▶ **RECORDS SHOWN**
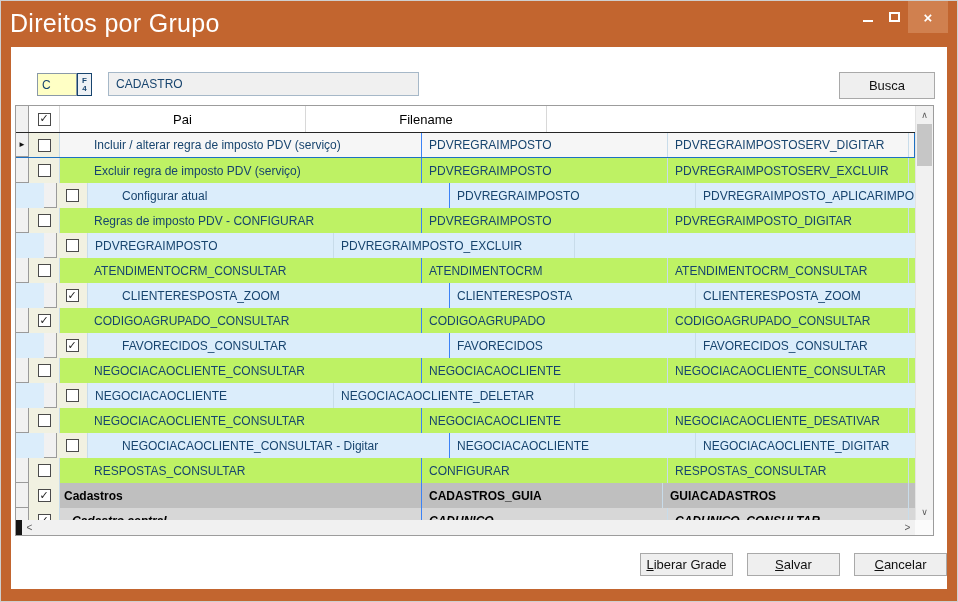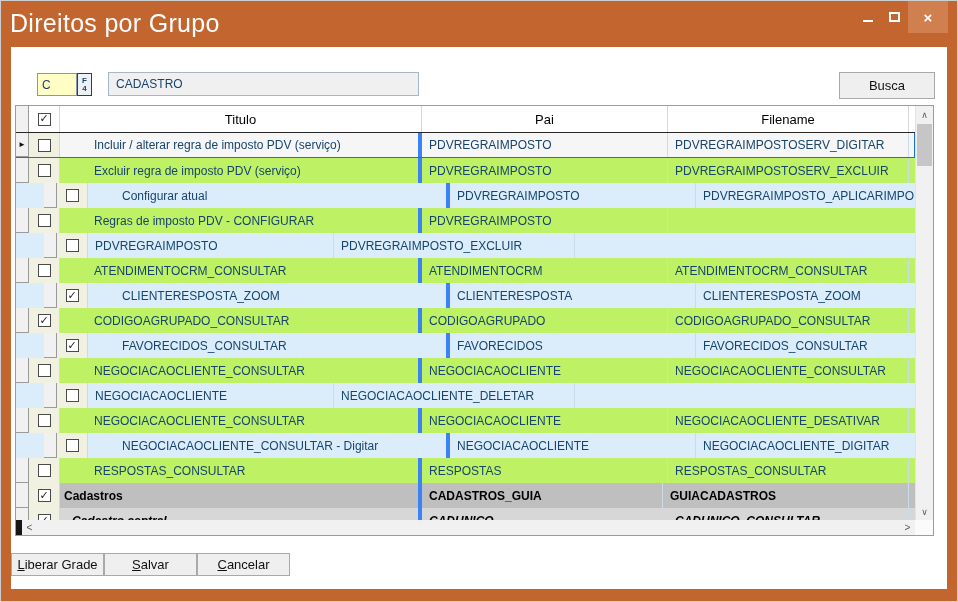"Titulo" div.hc { html: <div>Titulo</div> -> none }
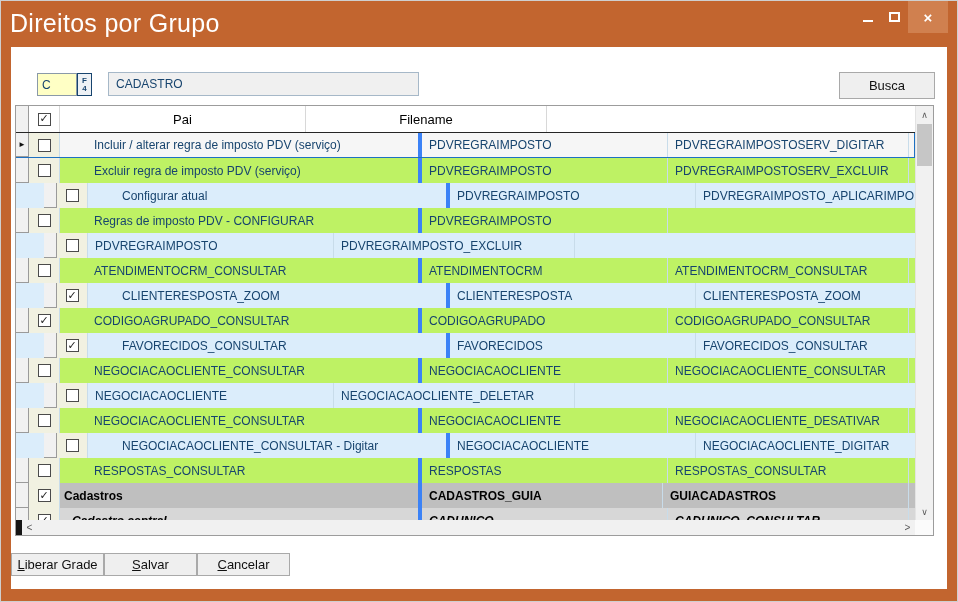"Incluir / alterar regra de" .cell.t { border-right: 4px solid #3b82f6 -> 1px solid #3b82f6 }
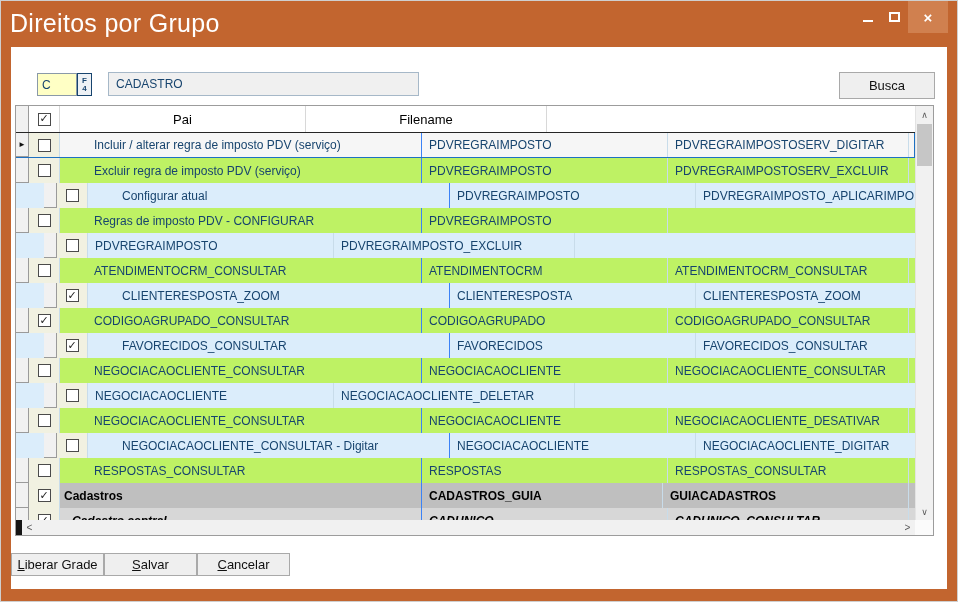"PDVREGRAIMPOSTO_DIGITAR" div.cell { html: none -> <div>PDVREGRAIMPOSTO_DIGITAR</div> }
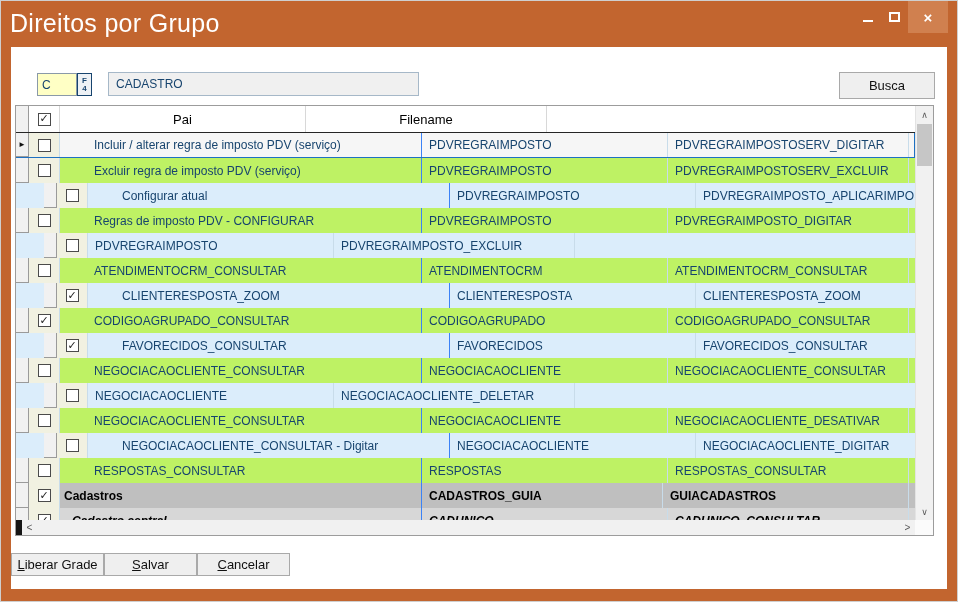"RESPOSTAS" div.cell { text: RESPOSTAS -> CONFIGURAR }
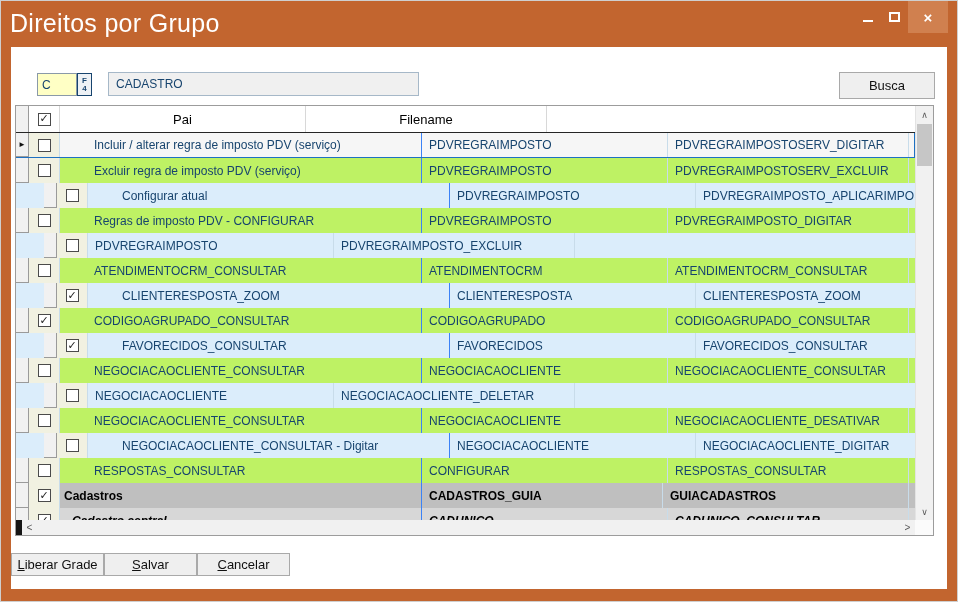"Liberar Grade" .footer { gap: none -> 14px; justify-content: flex-start -> flex-end }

▶ **WHAT TO WORK ON**
Can the lines from the one with "text: RESPOSTAS ->" to the end of the records above be quoted exactly, both ends included, with every picture omitted?

▶ **REPLY TO THE EXERCISE**
"RESPOSTAS" div.cell { text: RESPOSTAS -> CONFIGURAR }
"Liberar Grade" .footer { gap: none -> 14px; justify-content: flex-start -> flex-end }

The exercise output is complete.